Information:

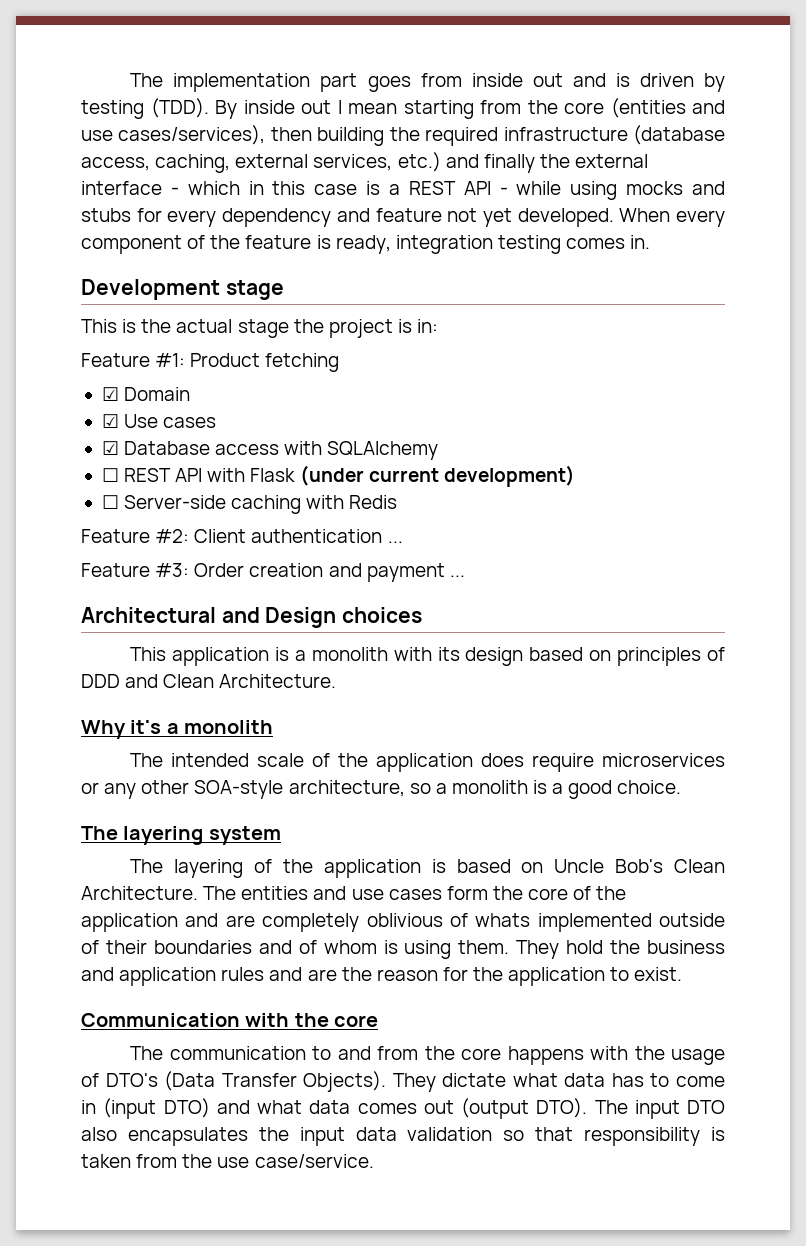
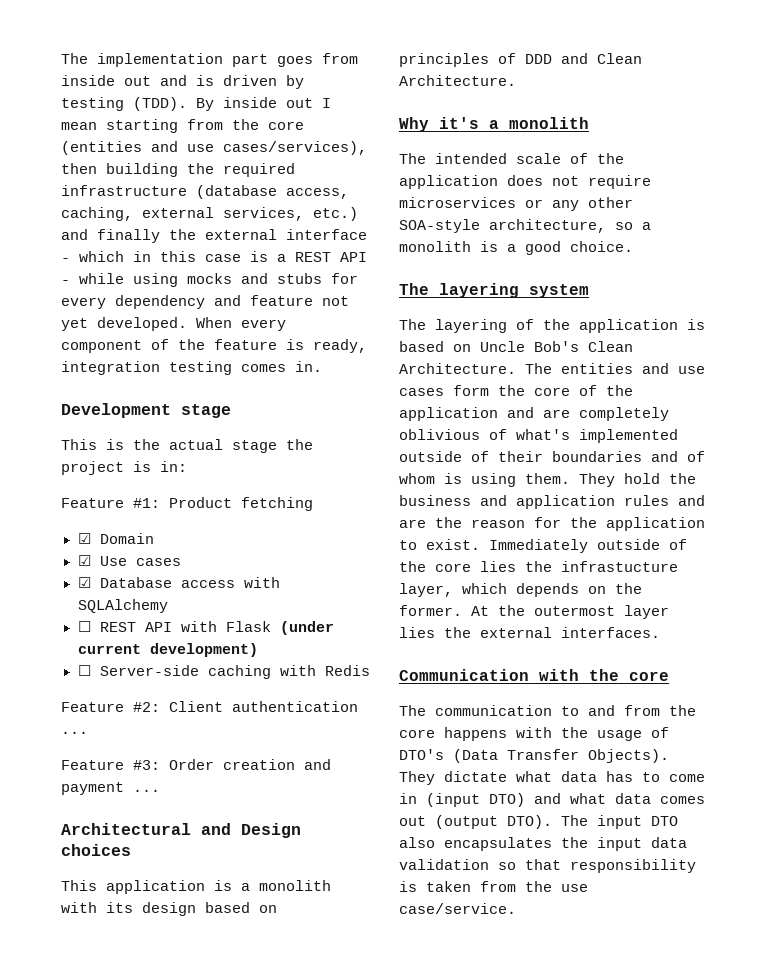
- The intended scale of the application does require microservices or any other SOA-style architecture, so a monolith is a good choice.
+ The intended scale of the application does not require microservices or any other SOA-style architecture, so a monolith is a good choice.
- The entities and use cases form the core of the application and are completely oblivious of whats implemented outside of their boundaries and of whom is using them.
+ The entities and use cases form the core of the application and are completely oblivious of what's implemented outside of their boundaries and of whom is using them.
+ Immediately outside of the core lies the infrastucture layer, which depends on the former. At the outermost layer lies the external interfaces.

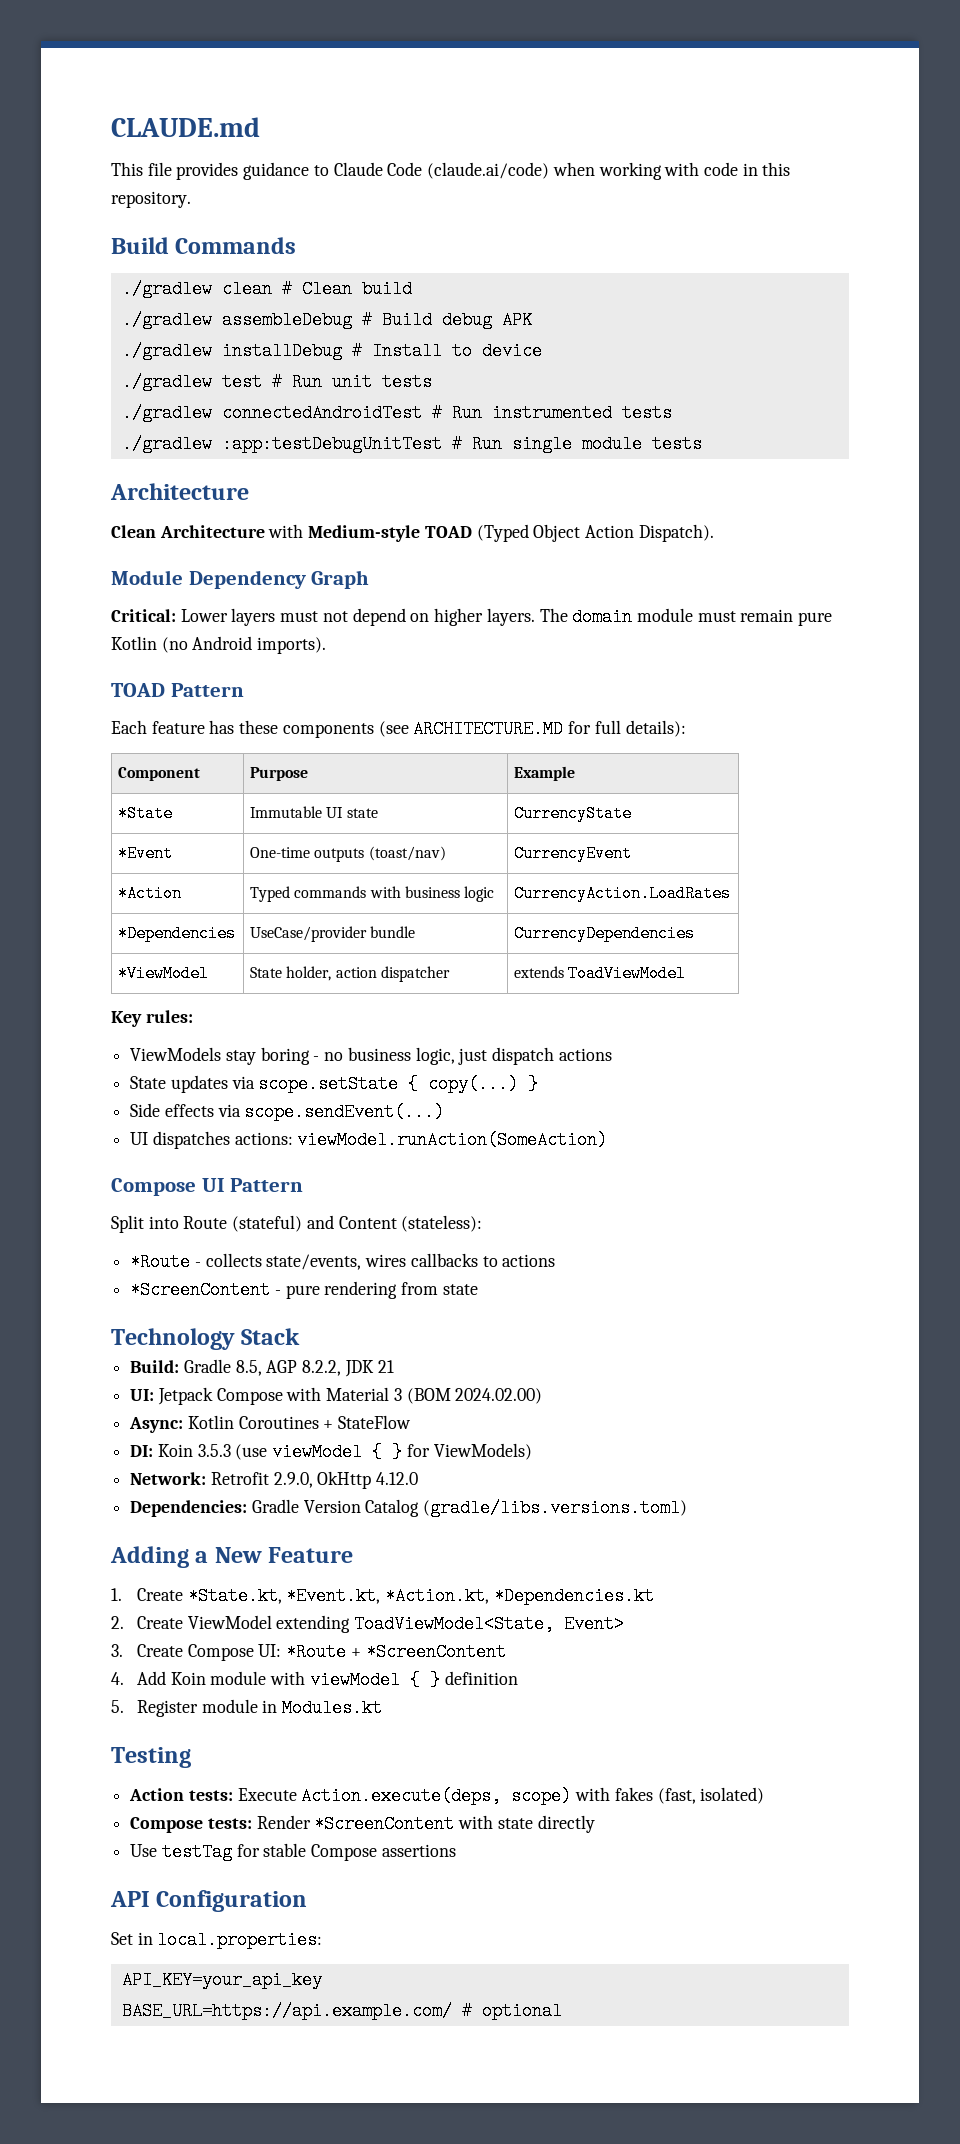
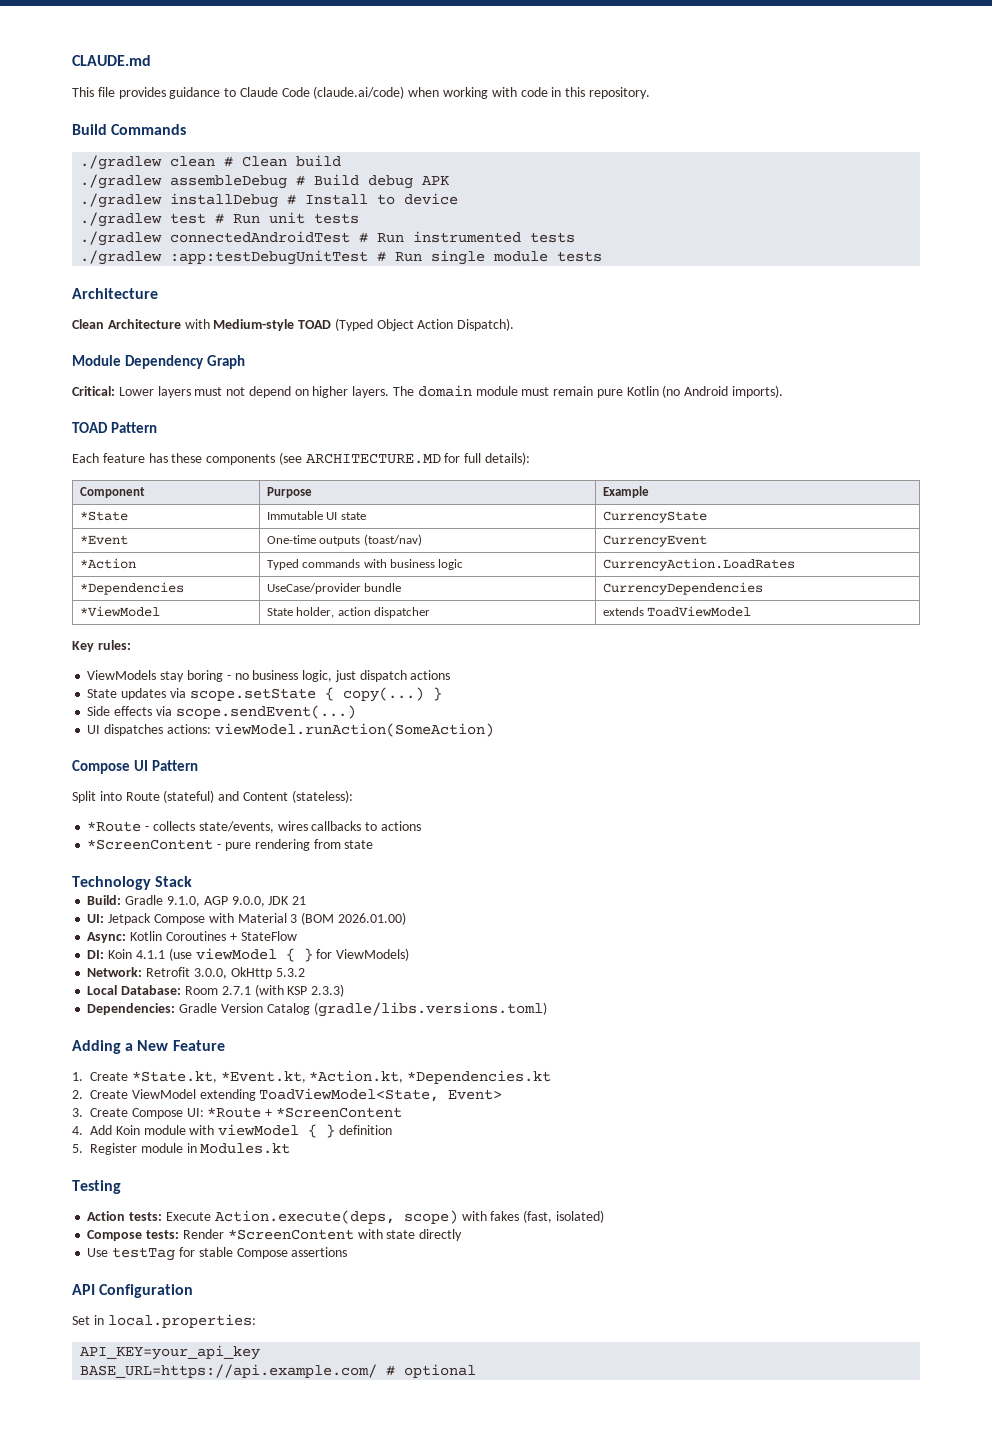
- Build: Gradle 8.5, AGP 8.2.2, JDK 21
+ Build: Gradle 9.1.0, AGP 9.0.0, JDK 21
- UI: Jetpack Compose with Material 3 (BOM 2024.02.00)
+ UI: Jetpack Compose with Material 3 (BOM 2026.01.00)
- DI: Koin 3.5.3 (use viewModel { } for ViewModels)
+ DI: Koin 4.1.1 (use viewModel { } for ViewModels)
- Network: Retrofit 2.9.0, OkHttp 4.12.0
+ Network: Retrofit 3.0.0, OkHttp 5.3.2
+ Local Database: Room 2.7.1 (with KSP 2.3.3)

--

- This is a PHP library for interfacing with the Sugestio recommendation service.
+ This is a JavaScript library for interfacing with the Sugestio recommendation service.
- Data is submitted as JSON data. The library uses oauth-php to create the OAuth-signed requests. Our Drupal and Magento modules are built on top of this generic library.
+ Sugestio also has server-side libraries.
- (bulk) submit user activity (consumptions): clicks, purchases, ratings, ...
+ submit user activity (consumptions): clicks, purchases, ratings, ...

---

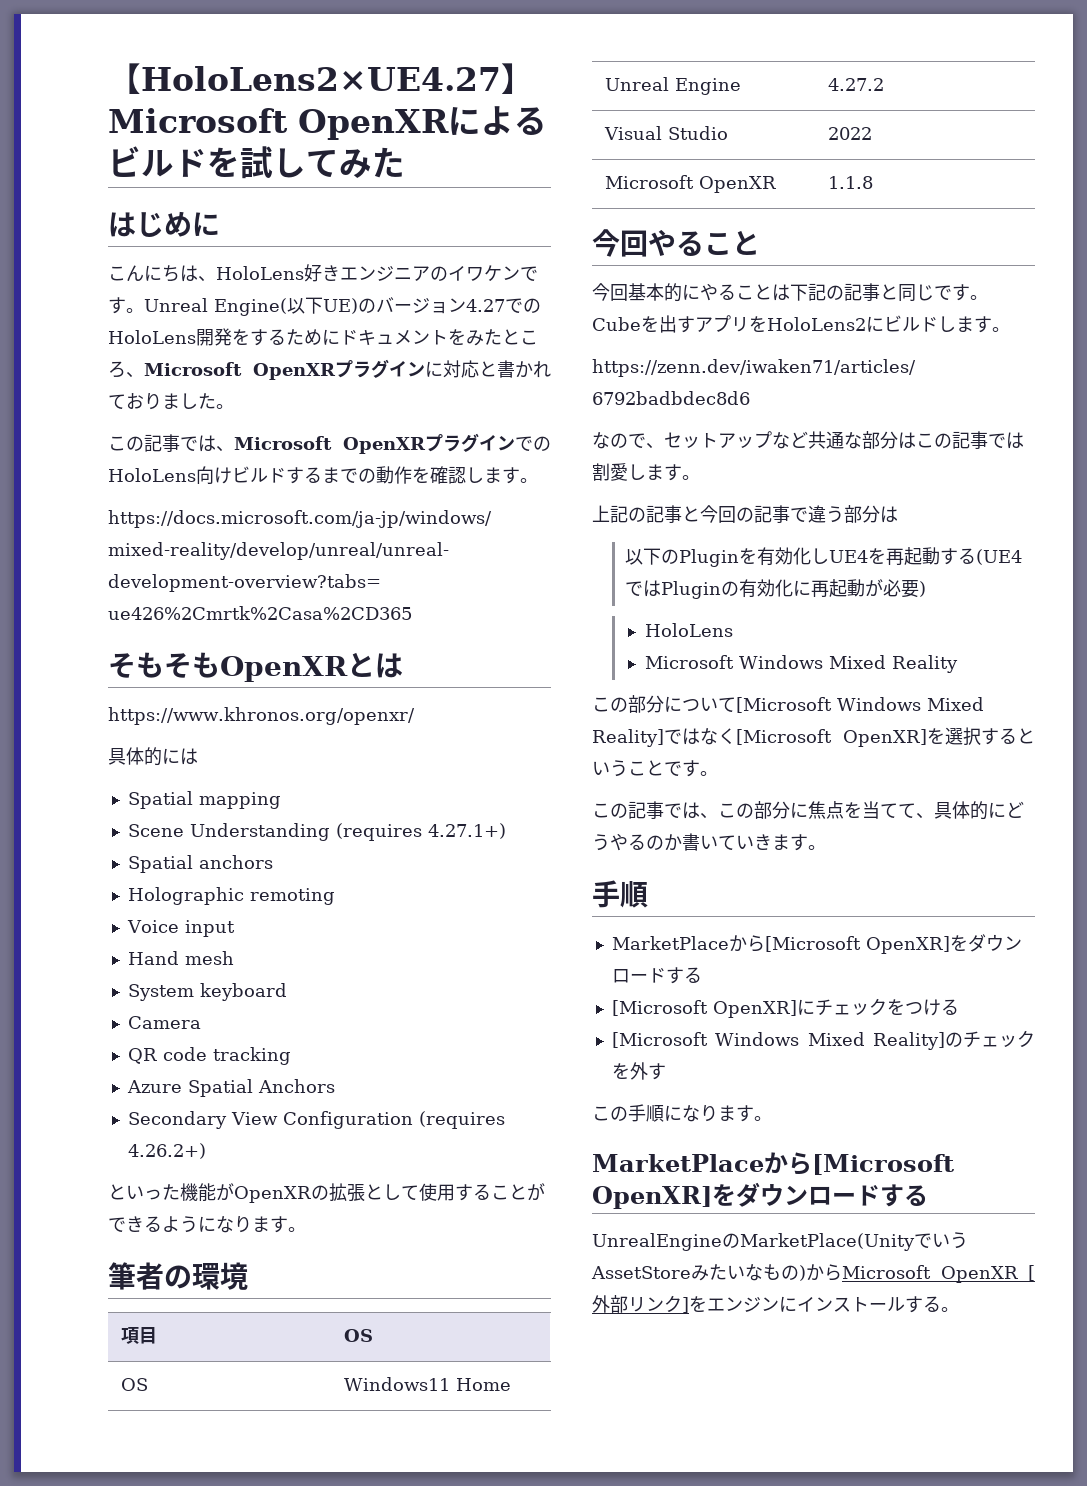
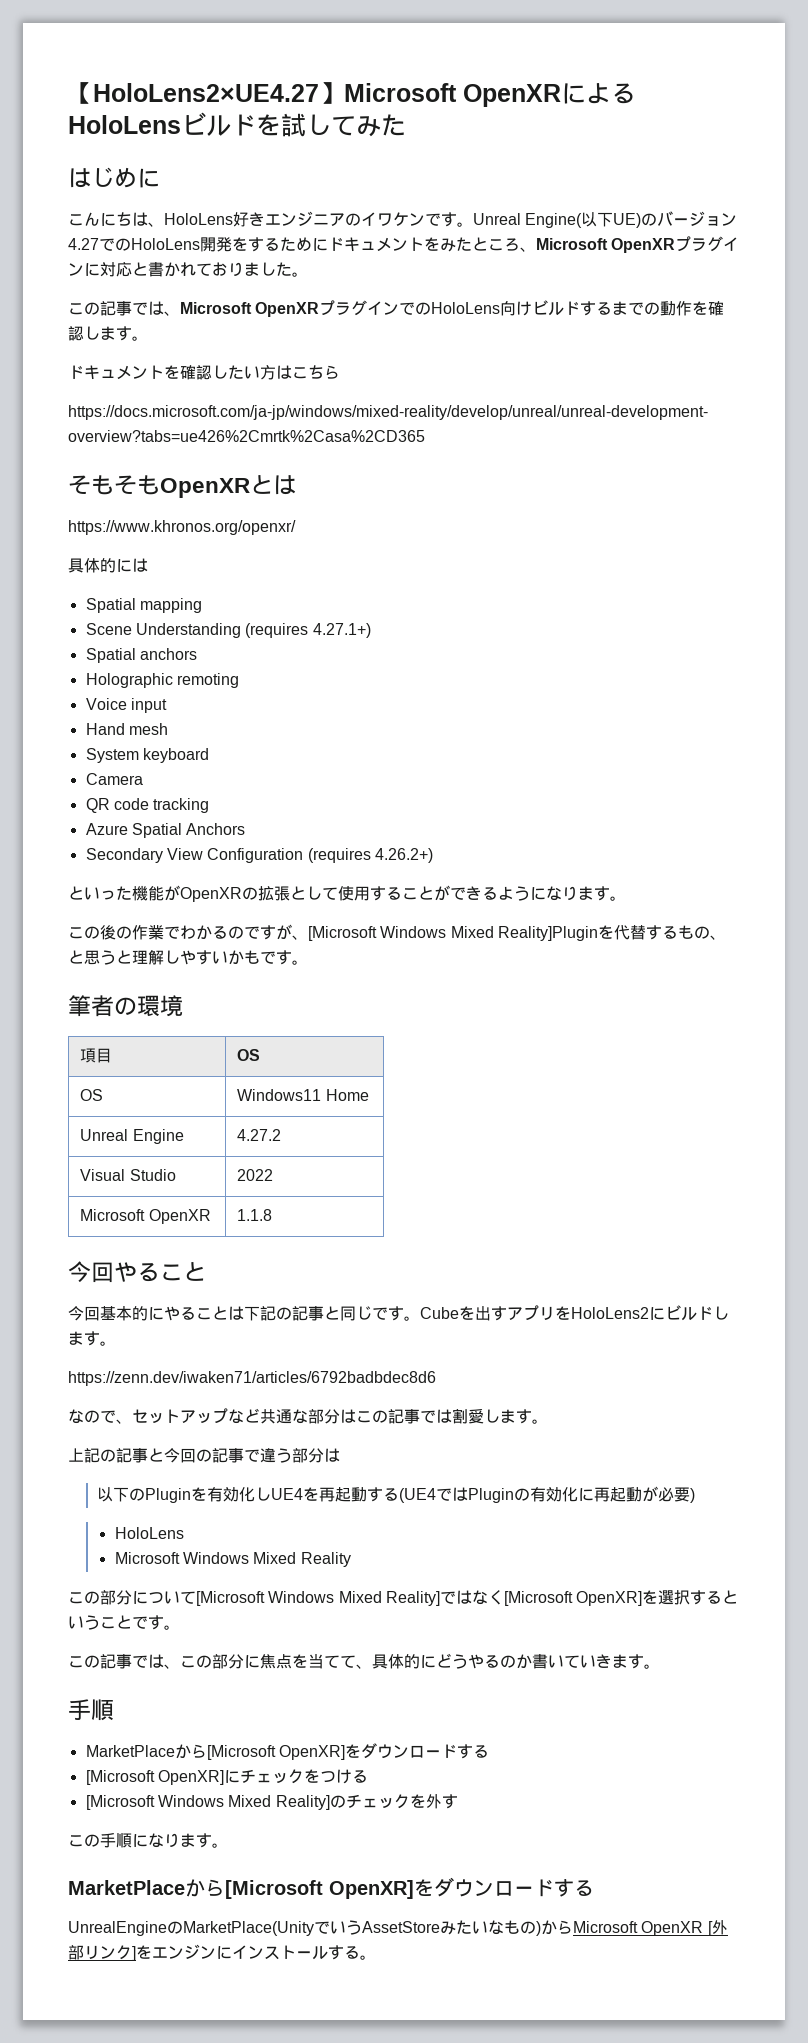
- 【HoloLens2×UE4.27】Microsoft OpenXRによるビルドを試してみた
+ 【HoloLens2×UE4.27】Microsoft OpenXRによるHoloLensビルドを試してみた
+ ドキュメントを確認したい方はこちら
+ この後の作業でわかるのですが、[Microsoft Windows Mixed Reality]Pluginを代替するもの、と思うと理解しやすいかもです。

What needs to be done:
Number only, please: work out how many lines of the listing hold "consumptions".

Result for this task:
2